The above two datasets are relatively small. For the Yale Face face dataset, the face data of 28 photographic subjects are used for training, and the face data of 10 photographic subjects are used for testing. For the PIE face dataset, the face data of 50 photographic subjects are used for training, and the face data of 18 photographic subjects are used for testing. The background lighting of all images containing background lighting in the PIE dataset is similar, which interferes with the learning and classification of face lighting, so the image data is matted.

Among them, the step 2, the preparation of the pre-training model: there are currently two methods for training classification tasks, one is to start training from an initial state, and the other is to transfer learning. On the basis of small datasets, the model effect obtained using pre-trained model transfer learning is better than the effect of random initialization. Therefore, the present invention adopts the method of migration learning to train the illumination classification model. For the Yale Face face data set, the VGG19 convolutional neural network is used, and the pre-training model of the object classification data set ImageNet provided by Matconvnet. For the PIE face dataset, use the convolutional neural network VGG16, the pre-trained model of the face recognition model Vgg Face provided by Matconvnet. Matconvnet is a toolbox that can use convolutional neural networks in Matlab, and there are rich pre-training model resources.

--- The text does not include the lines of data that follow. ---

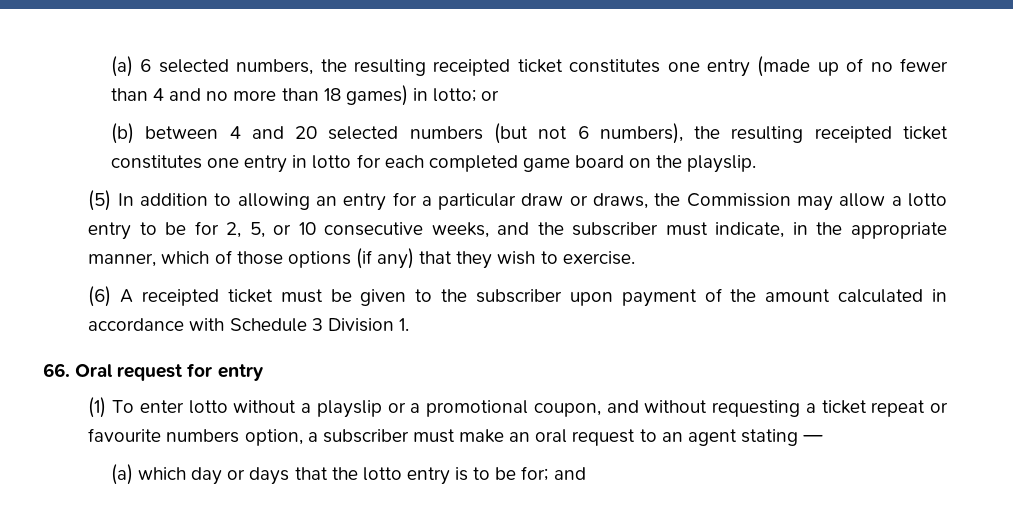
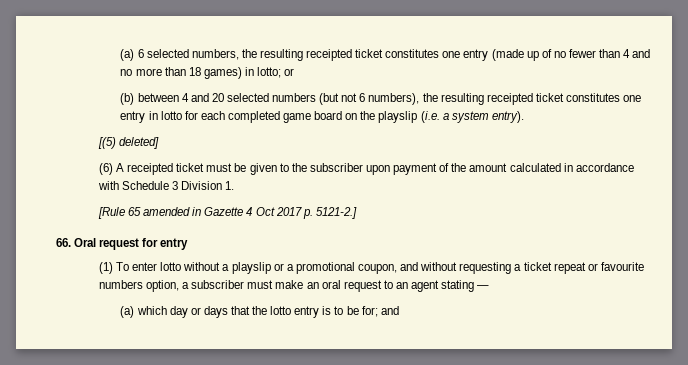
- (b) between 4 and 20 selected numbers (but not 6 numbers), the resulting receipted ticket constitutes one entry in lotto for each completed game board on the playslip.
- (5) In addition to allowing an entry for a particular draw or draws, the Commission may allow a lotto entry to be for 2, 5, or 10 consecutive weeks, and the subscriber must indicate, in the appropriate manner, which of those options (if any) that they wish to exercise.
+ (b) between 4 and 20 selected numbers (but not 6 numbers), the resulting receipted ticket constitutes one entry in lotto for each completed game board on the playslip (i.e. a system entry).
+ [(5) deleted]
+ [Rule 65 amended in Gazette 4 Oct 2017 p. 5121-2.]

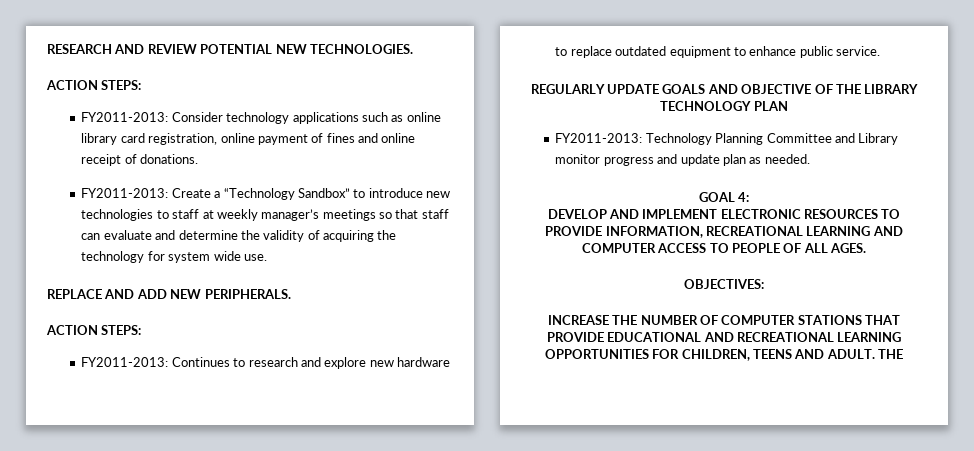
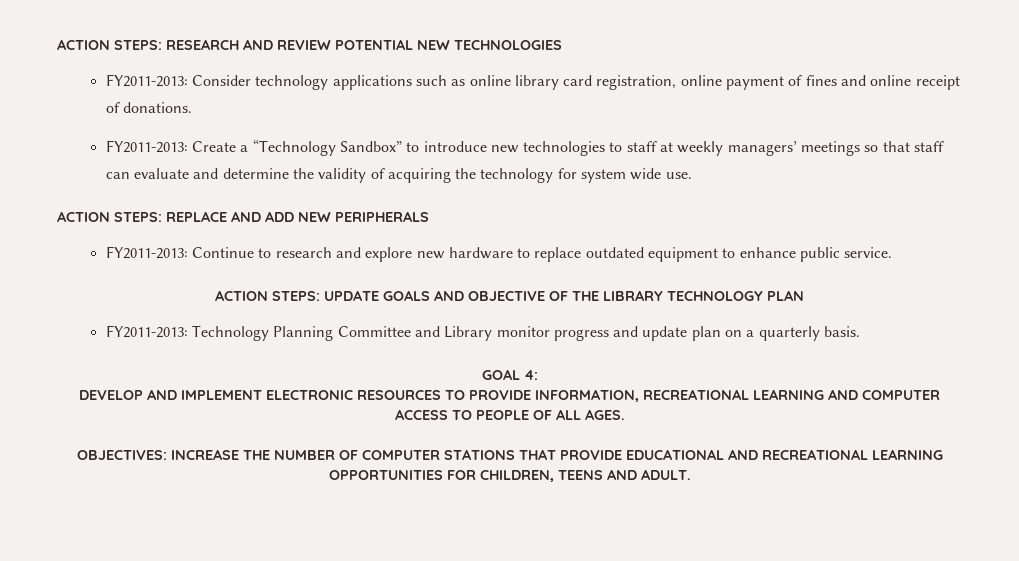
- RESEARCH AND REVIEW POTENTIAL NEW TECHNOLOGIES.
- ACTION STEPS:
+ ACTION STEPS: RESEARCH AND REVIEW POTENTIAL NEW TECHNOLOGIES
- FY2011-2013: Create a “Technology Sandbox” to introduce new technologies to staff at weekly manager’s meetings so that staff can evaluate and determine the validity of acquiring the technology for system wide use.
+ FY2011-2013: Create a “Technology Sandbox” to introduce new technologies to staff at weekly managers’ meetings so that staff can evaluate and determine the validity of acquiring the technology for system wide use.
- REPLACE AND ADD NEW PERIPHERALS.
- ACTION STEPS:
- FY2011-2013: Continues to research and explore new hardware to replace outdated equipment to enhance public service.
+ ACTION STEPS: REPLACE AND ADD NEW PERIPHERALS
+ FY2011-2013: Continue to research and explore new hardware to replace outdated equipment to enhance public service.
- REGULARLY UPDATE GOALS AND OBJECTIVE OF THE LIBRARY TECHNOLOGY PLAN
+ ACTION STEPS: UPDATE GOALS AND OBJECTIVE OF THE LIBRARY TECHNOLOGY PLAN
- FY2011-2013: Technology Planning Committee and Library monitor progress and update plan as needed.
+ FY2011-2013: Technology Planning Committee and Library monitor progress and update plan on a quarterly basis.
- OBJECTIVES:
- INCREASE THE NUMBER OF COMPUTER STATIONS THAT PROVIDE EDUCATIONAL AND RECREATIONAL LEARNING OPPORTUNITIES FOR CHILDREN, TEENS AND ADULT. THE
+ OBJECTIVES: INCREASE THE NUMBER OF COMPUTER STATIONS THAT PROVIDE EDUCATIONAL AND RECREATIONAL LEARNING OPPORTUNITIES FOR CHILDREN, TEENS AND ADULT.

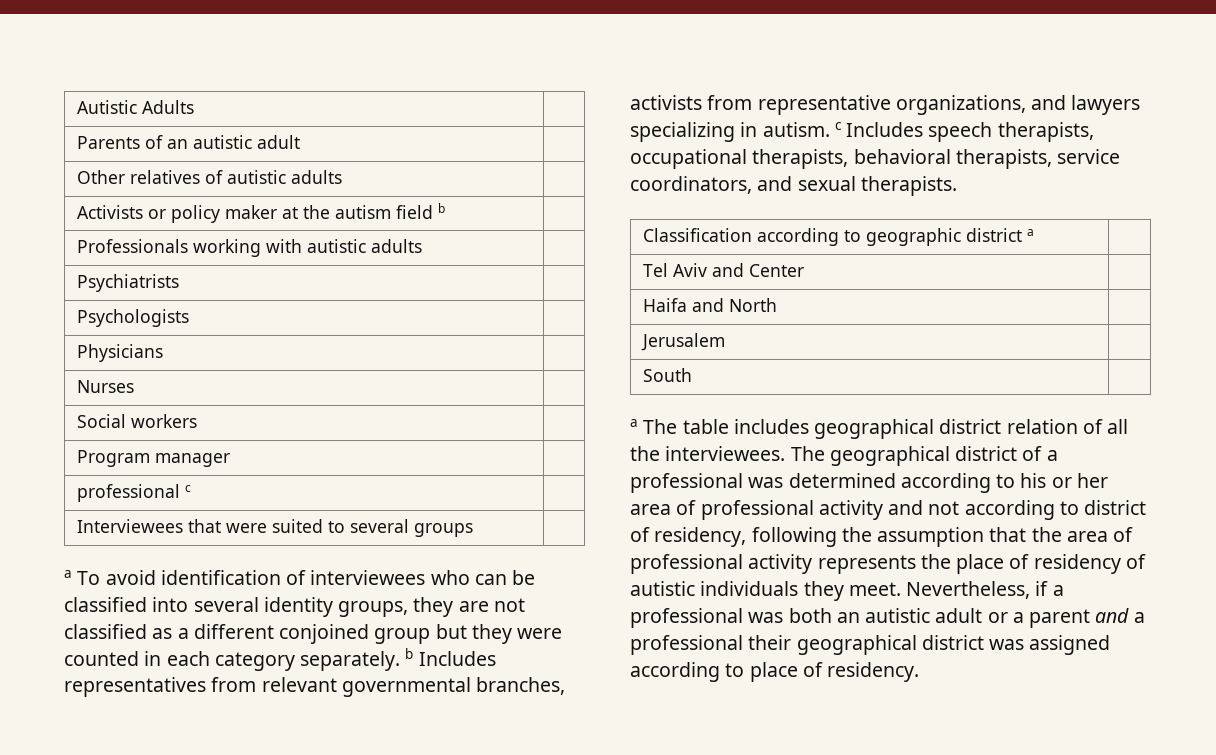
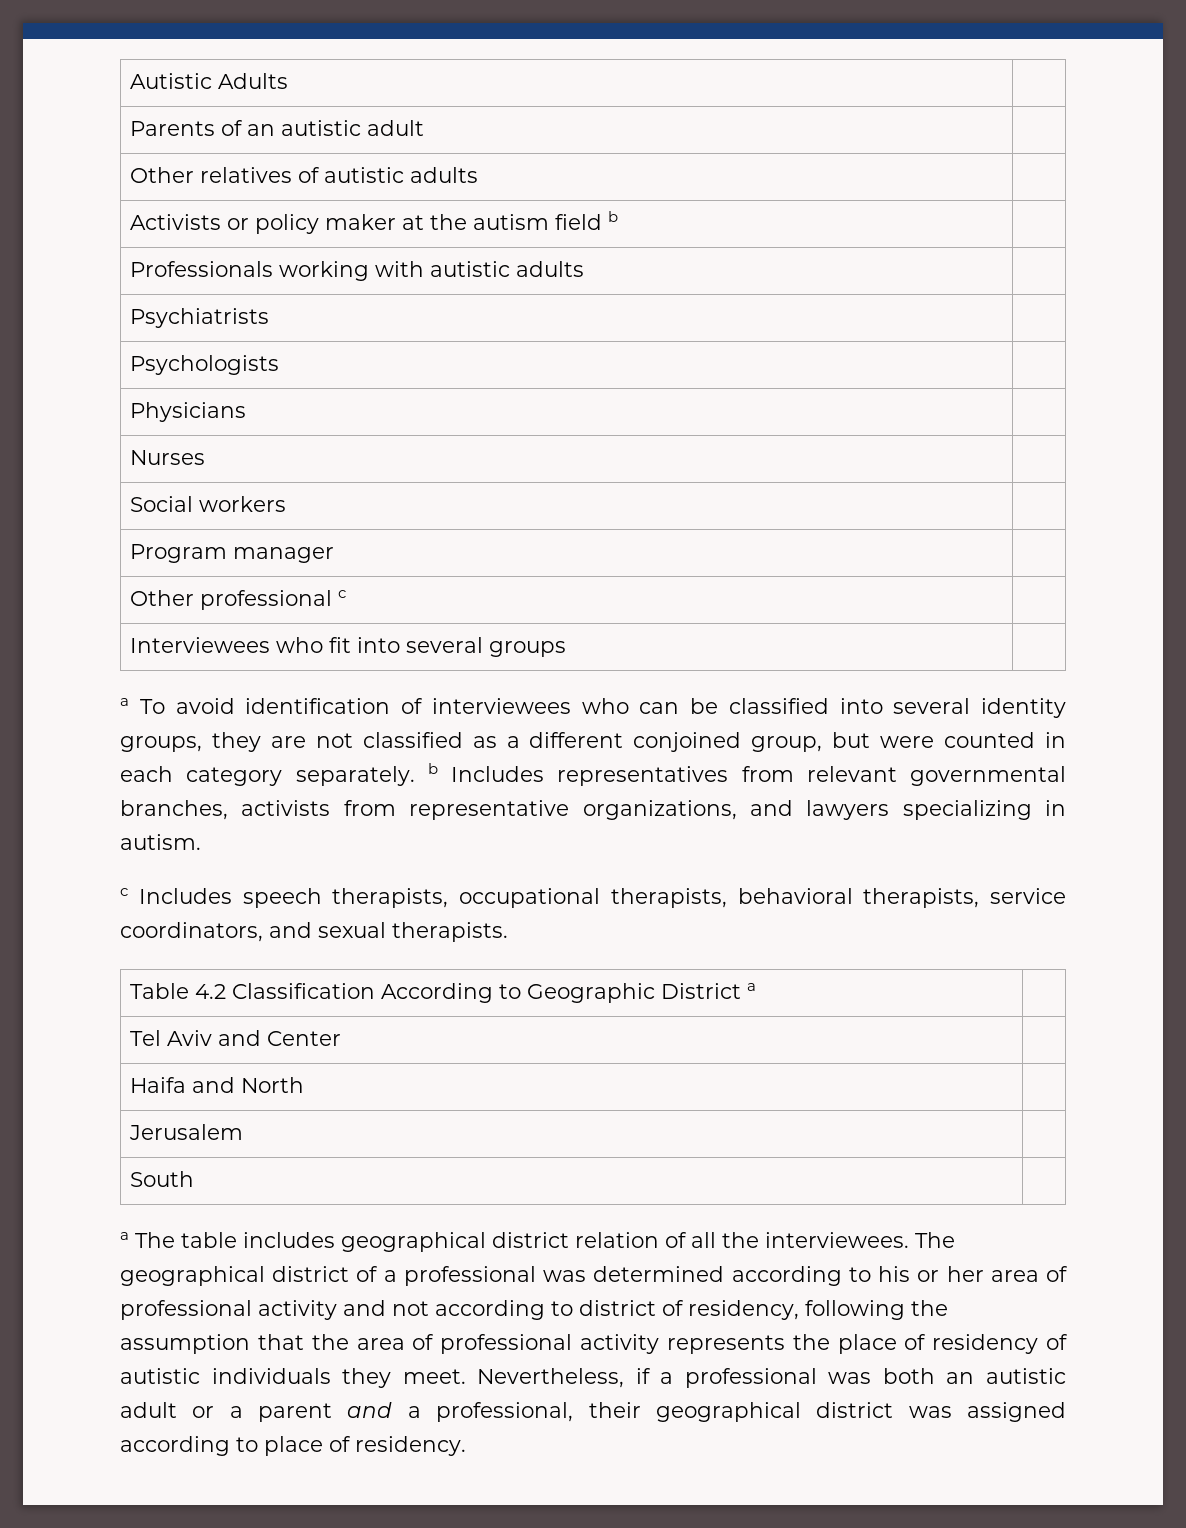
- professional c |
+ Other professional c |
- Interviewees that were suited to several groups |
+ Interviewees who fit into several groups |
- a To avoid identification of interviewees who can be classified into several identity groups, they are not classified as a different conjoined group but they were counted in each category separately. b Includes representatives from relevant governmental branches, activists from representative organizations, and lawyers specializing in autism. c Includes speech therapists, occupational therapists, behavioral therapists, service coordinators, and sexual therapists.
+ a To avoid identification of interviewees who can be classified into several identity groups, they are not classified as a different conjoined group, but were counted in each category separately. b Includes representatives from relevant governmental branches, activists from representative organizations, and lawyers specializing in autism.
+ c Includes speech therapists, occupational therapists, behavioral therapists, service coordinators, and sexual therapists.
- Classification according to geographic district a |
+ Table 4.2 Classification According to Geographic District a |
- Nevertheless, if a professional was both an autistic adult or a parent and a professional their geographical district was assigned according to place of residency.
+ Nevertheless, if a professional was both an autistic adult or a parent and a professional, their geographical district was assigned according to place of residency.

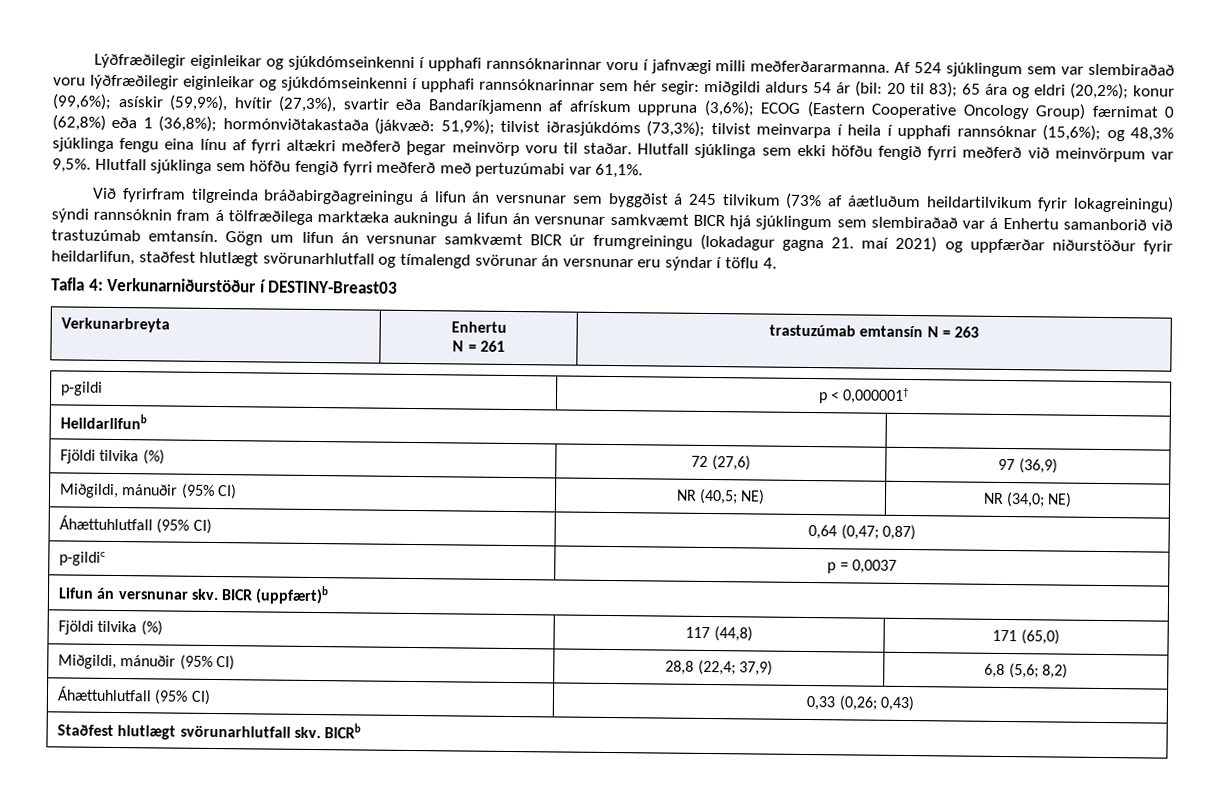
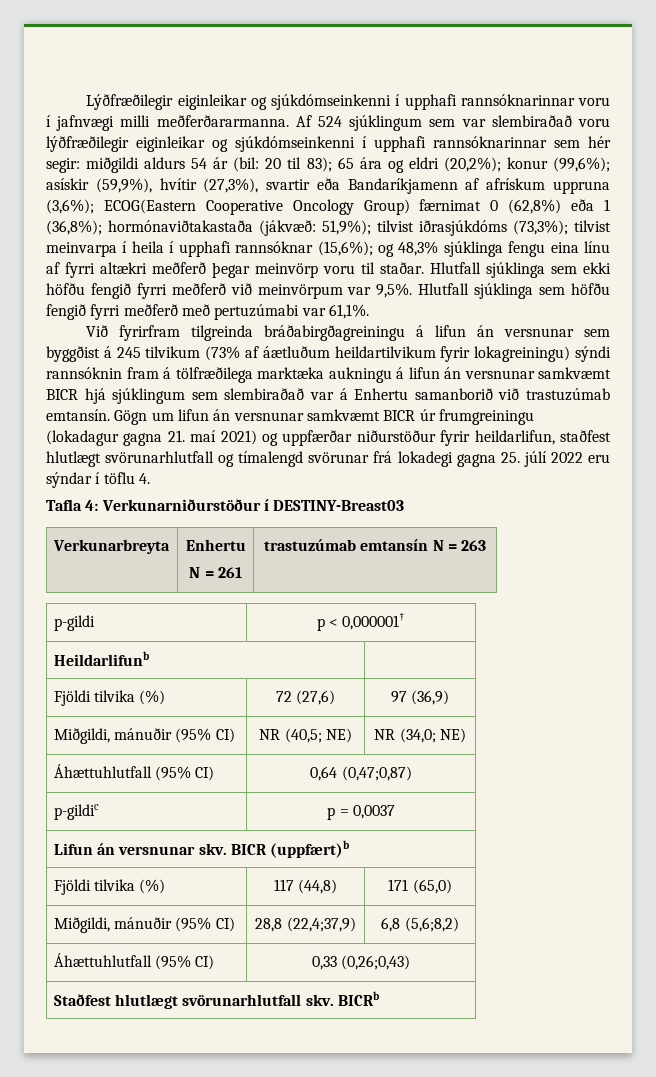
- ECOG (Eastern Cooperative Oncology Group) færnimat 0 (62,8%) eða 1 (36,8%);
+ ECOG(Eastern Cooperative Oncology Group) færnimat 0 (62,8%) eða 1 (36,8%);
- hormónviðtakastaða (jákvæð:
+ hormónaviðtakastaða (jákvæð:
- Gögn um lifun án versnunar samkvæmt BICR úr frumgreiningu (lokadagur gagna 21. maí 2021) og uppfærðar niðurstöður fyrir heildarlifun, staðfest hlutlægt svörunarhlutfall og tímalengd svörunar án versnunar eru sýndar í töflu 4.
+ Gögn um lifun án versnunar samkvæmt BICR úr frumgreiningu (lokadagur gagna 21. maí 2021) og uppfærðar niðurstöður fyrir heildarlifun, staðfest hlutlægt svörunarhlutfall og tímalengd svörunar frá lokadegi gagna 25. júlí 2022 eru sýndar í töflu 4.
- Áhættuhlutfall (95% CI) | 0,64 (0,47; 0,87)
+ Áhættuhlutfall (95% CI) | 0,64 (0,47;0,87)
- Miðgildi, mánuðir (95% CI) | 28,8 (22,4; 37,9) | 6,8 (5,6; 8,2)
+ Miðgildi, mánuðir (95% CI) | 28,8 (22,4;37,9) | 6,8 (5,6;8,2)
- Áhættuhlutfall (95% CI) | 0,33 (0,26; 0,43)
+ Áhættuhlutfall (95% CI) | 0,33 (0,26;0,43)

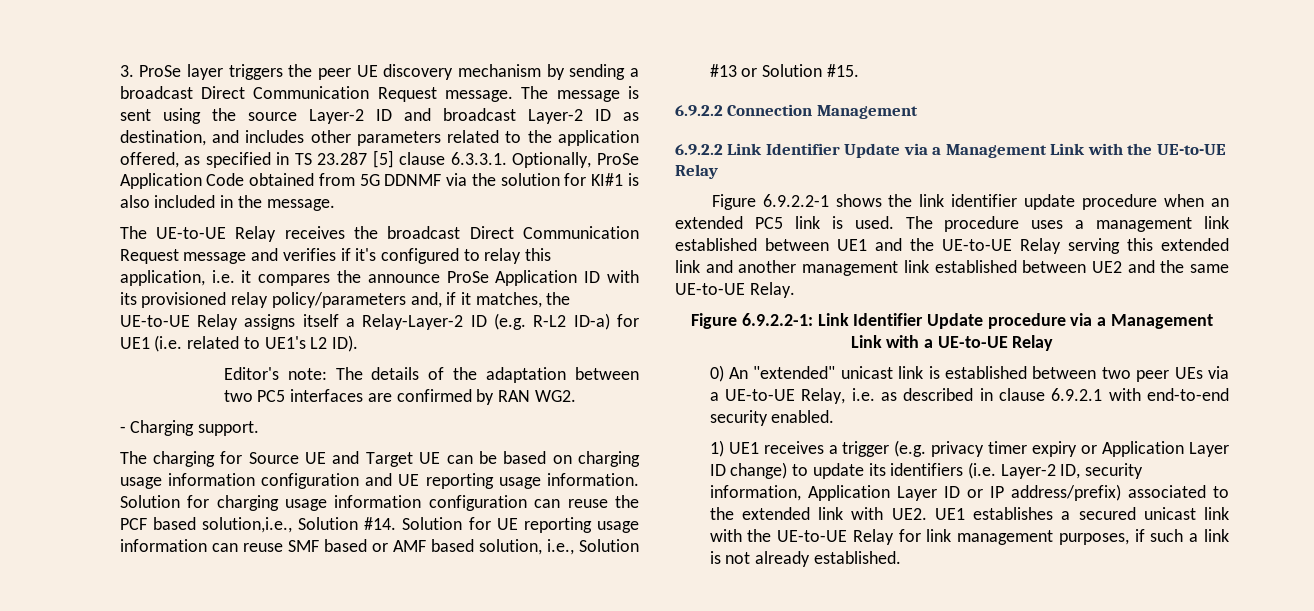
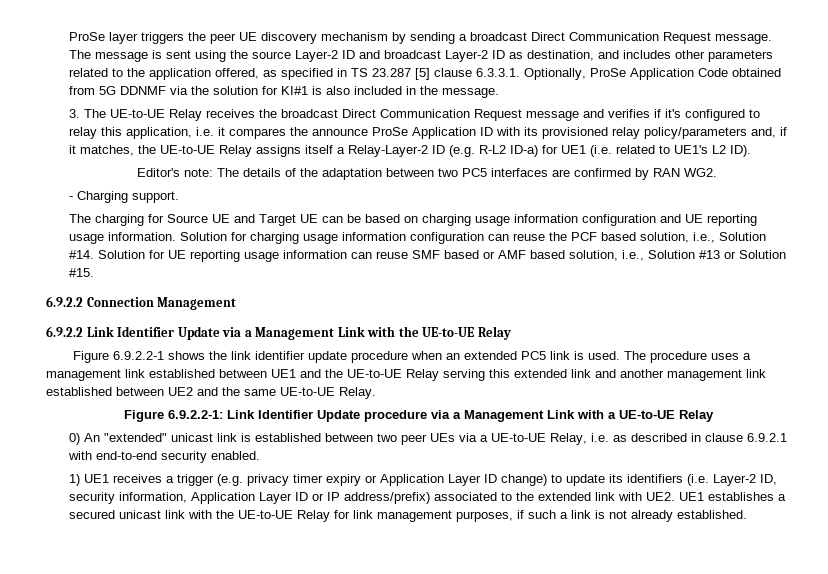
- 3. ProSe layer triggers the peer UE discovery mechanism by sending a broadcast Direct Communication Request message.
+ ProSe layer triggers the peer UE discovery mechanism by sending a broadcast Direct Communication Request message.
- The UE-to-UE Relay receives the broadcast Direct Communication Request message and verifies if it's configured to relay this application, i.e. it compares the announce ProSe Application ID with its provisioned relay policy/parameters and, if it matches, the UE-to-UE Relay assigns itself a Relay-Layer-2 ID (e.g. R-L2 ID-a) for UE1 (i.e. related to UE1's L2 ID).
+ 3. The UE-to-UE Relay receives the broadcast Direct Communication Request message and verifies if it's configured to relay this application, i.e. it compares the announce ProSe Application ID with its provisioned relay policy/parameters and, if it matches, the UE-to-UE Relay assigns itself a Relay-Layer-2 ID (e.g. R-L2 ID-a) for UE1 (i.e. related to UE1's L2 ID).
- Solution for charging usage information configuration can reuse the PCF based solution,i.e., Solution #14.
+ Solution for charging usage information configuration can reuse the PCF based solution, i.e., Solution #14.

Wherein, in the step 3, the illumination classification model is obtained: the training illumination classification model first removes the last fully connected layer of the original network according to the classification task, and adds a new softmax layer, top1-error layer and top5-error layer for training , add a new fully connected layer according to the number of categories in the dataset, 64 categories for the Yale Face dataset and 21 categories for the PIE dataset. Then fine-tune the entire network, fine-tune the weights of the first few layers of the network, set the learning rate to 1* ^10-4 , and iterate 300 rounds to complete the face image illumination classification task. The illumination classification model trained by the VGG16 network and the VGG Face pre-trained model has an average accuracy of 62.8571% on the PIE face dataset test set. The lighting classification model trained by the VGG19 network and the ImageNet pre-training model has an average accuracy of 94.375% on the Yale Face face dataset test set. Among 64 types of lighting, 48 types of lighting effects have a classification accuracy of 100%. %.

In the step 4, lighting matching based on the lighting classification model: lighting matching is to give a face lighting input image, find an image with the same lighting effect as the input image in the face lighting image data set, and output the image with the same lighting. The key to lighting matching is how to calculate the lighting information representing the image. The VGG neural network adopted in the present invention is composed of a convolution layer, a fully connected layer, a pooling layer and a softmax layer. The output of the convolutional layer operation is image feature information with large data, and it is difficult to extract illumination information from it. The last fully connected layer of the VGG network, the output data dimension is consistent with the number of categories of the image, and it is easier to find the correlation with the image lighting information. Therefore, on the basis of the illumination classification model, the model trained by the YaleFace dataset with high illumination classification accuracy and more detailed categories is used to find the correlation between the illumination information and the output of the last fully connected layer of the model, and complete the matching Illumination matching for face illumination images. By observing the output of a large number of images through the fully connected layer of the network and the label of the image category, it is found that there is a certain rule between the two. The dimension sequence number corresponding to the maximum value in the output 64-dimensional data is the same as the sequence number of the image category label. Therefore, the present invention creatively proposes an illumination matching algorithm based on an illumination classification model, as shown in FIG. 3 .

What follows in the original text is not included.